Work request:
Your reply should repeat, exactly, the line containing "[326,161,336,170] is -> [600,358,619,372] in" and the rest of the material after it.

Data extract:

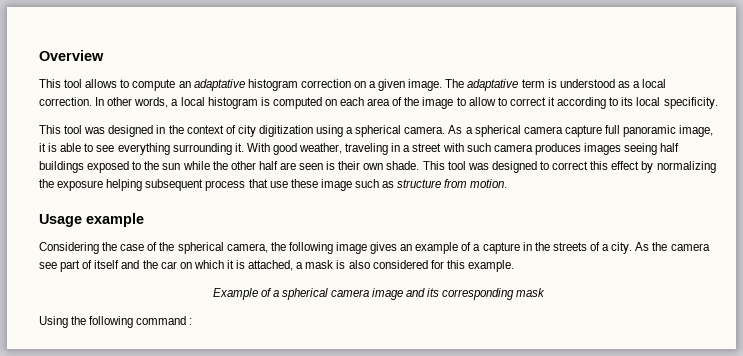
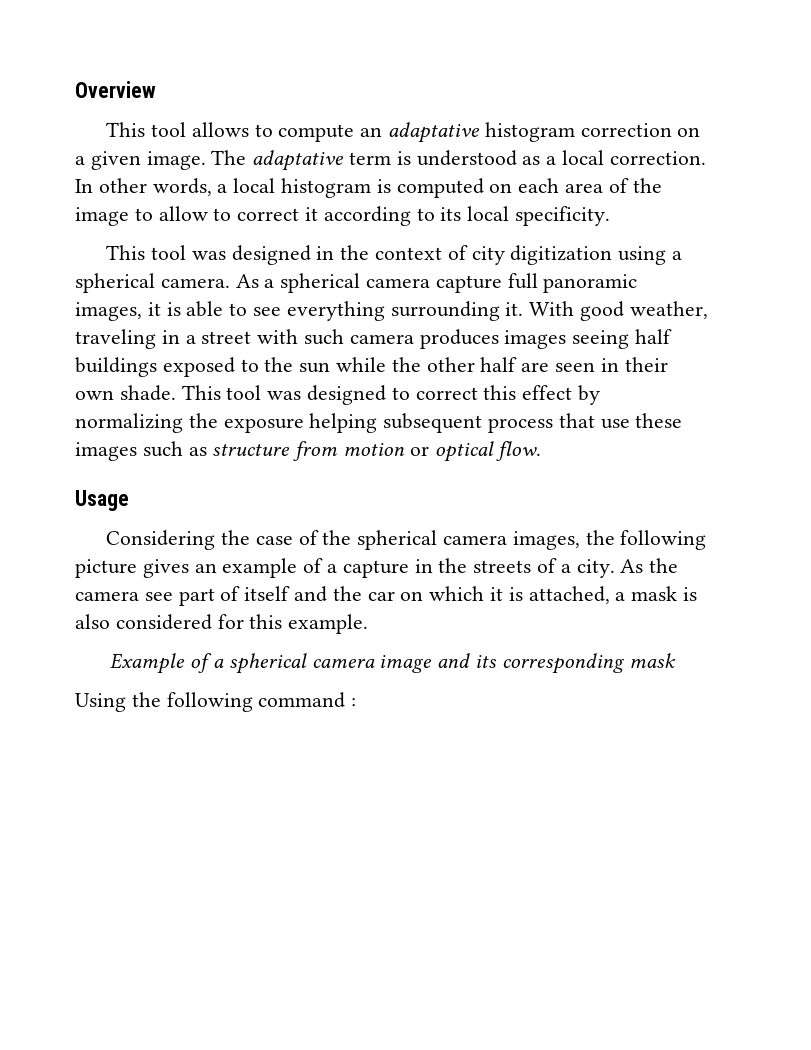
[679,125,714,137] image, -> [75,302,142,321] images,
[326,161,336,170] is -> [600,358,619,372] in
[320,179,352,191] image -> [75,442,137,461] images
[470,179,508,188] motion. -> [343,441,542,462] motion or optical flow.
[86,213,144,227] example -> (129, 500) none
[226,242,367,254] camera, the following image -> [442,530,707,550] [75,559,137,578] camera images, the following picture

Answer:
[326,161,336,170] is -> [600,358,619,372] in
[320,179,352,191] image -> [75,442,137,461] images
[470,179,508,188] motion. -> [343,441,542,462] motion or optical flow.
[86,213,144,227] example -> (129, 500) none
[226,242,367,254] camera, the following image -> [442,530,707,550] [75,559,137,578] camera images, the following picture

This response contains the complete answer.